From 0000000000000000000000000000000000000000 Mon Sep 17 00:00:00 2001
From: Alisher Alikhodjaev <alisher@google.com>
Date: Fri, 18 Mar 2022 17:13:05 -0700
Subject: [PATCH] OOB read in phNciNfc_RecvMfResp()

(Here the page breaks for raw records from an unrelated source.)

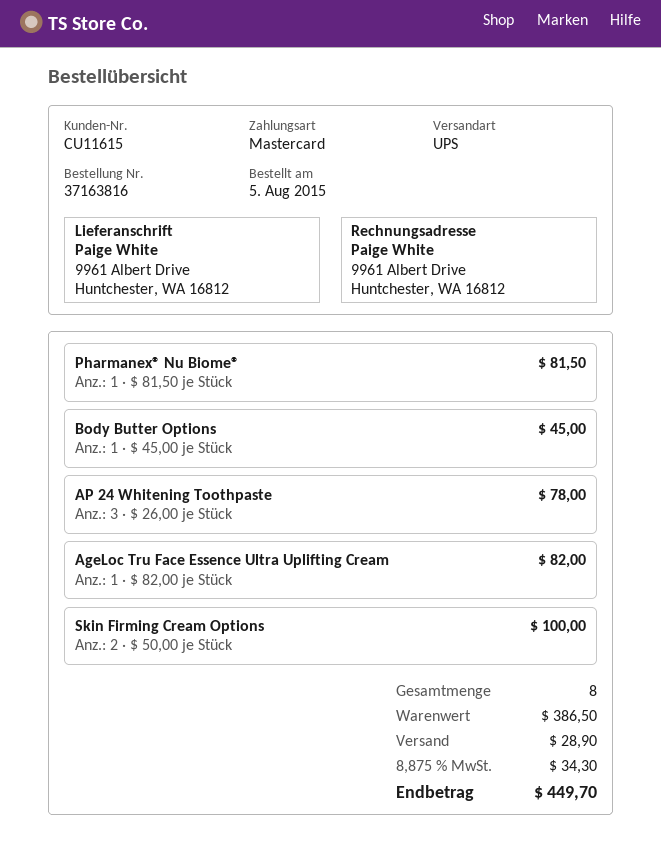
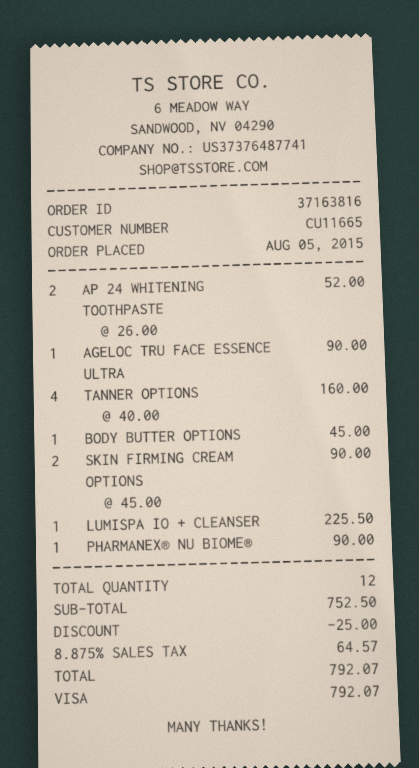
customer number: CU11615 -> CU11665
payment method: Mastercard -> Visa
Pharmanex® Nu Biome®: 1 x 81.50 = 81.50 -> 1 x 90.00 = 90.00
AP 24 Whitening Toothpaste: 3 x 26.00 = 78.00 -> 2 x 26.00 = 52.00
AgeLoc Tru Face Essence Ultra Uplifting Cream: 1 x 82.00 = 82.00 -> 1 x 90.00 = 90.00
Skin Firming Cream Options: 2 x 50.00 = 100.00 -> 2 x 45.00 = 90.00
TANNER OPTIONS: none -> 4 x 40.00 = 160.00
LUMISPA IO + CLEANSER: none -> 1 x 225.50 = 225.50
total quantity: 8 -> 12
subtotal: 386.50 -> 752.50
discount: none -> 25.00
shipping: 28.90 -> none
tax: 8.875% = 34.30 -> 8.875% = 64.57
total: 449.70 -> 792.07

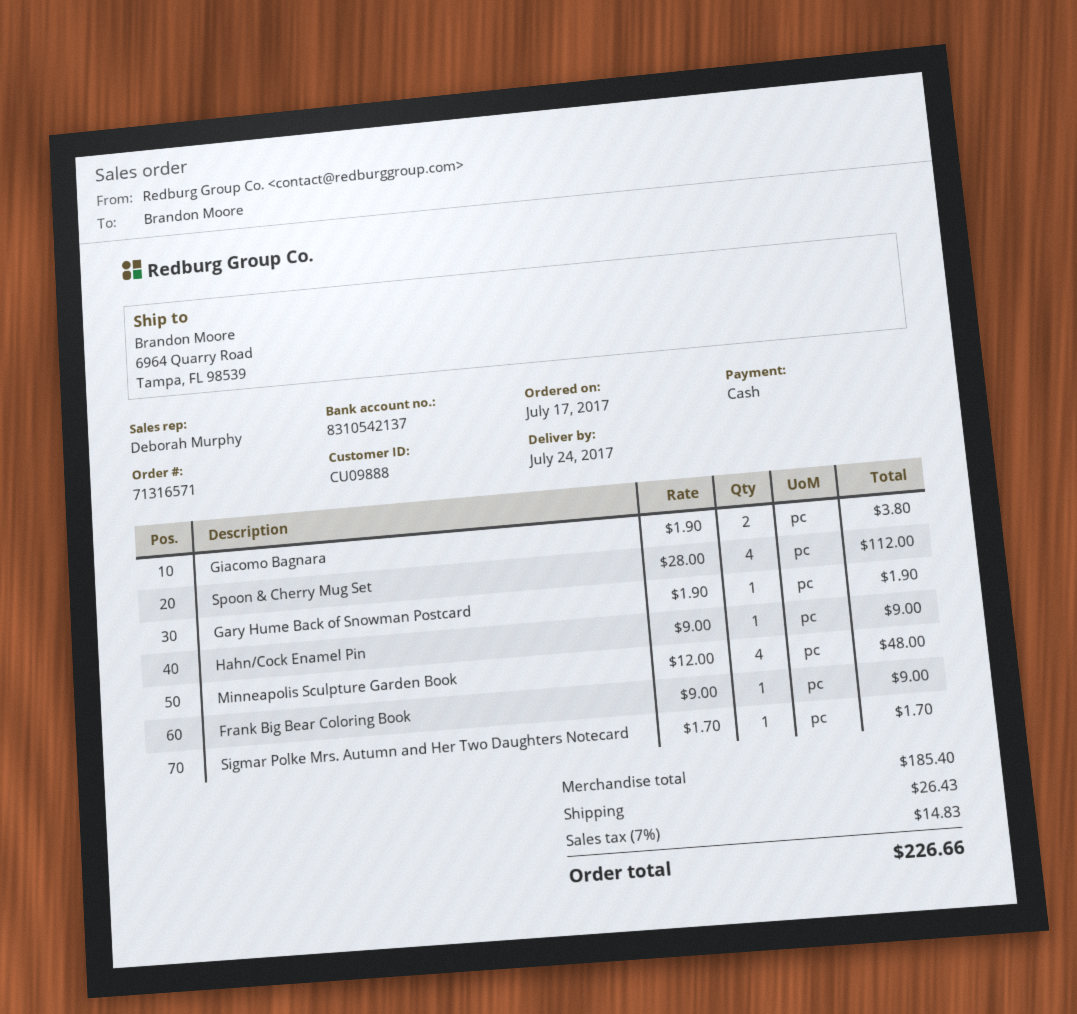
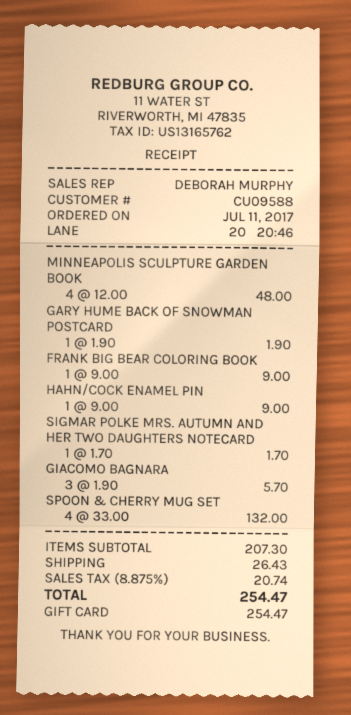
order date: 2017-07-17 -> 2017-07-11
customer number: CU09888 -> CU09588
payment method: cash -> gift card
Giacomo Bagnara: 2 x 1.90 = 3.80 -> 3 x 1.90 = 5.70
Spoon & Cherry Mug Set: 4 x 28.00 = 112.00 -> 4 x 33.00 = 132.00
subtotal: 185.40 -> 207.30
tax: 7% = 14.83 -> 8.875% = 20.74
total: 226.66 -> 254.47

The size of RspBuff for Mifare shall be at least 2 bytes:
Mifare Req/Rsp Id + Status

Bug: 221852424
Test: build ok
Change-Id: I3a1e10997de8d2a7cb8bbb524fc8788aaf97944e
(cherry picked from commit f0d86f7fe23499cd4c6631348618463fbc496436)
Merged-In: I3a1e10997de8d2a7cb8bbb524fc8788aaf97944e
---
 .../pn54x/src/mifare/phNxpExtns_MifareStd.cpp      | 14 +++-----------
 1 file changed, 3 insertions(+), 11 deletions(-)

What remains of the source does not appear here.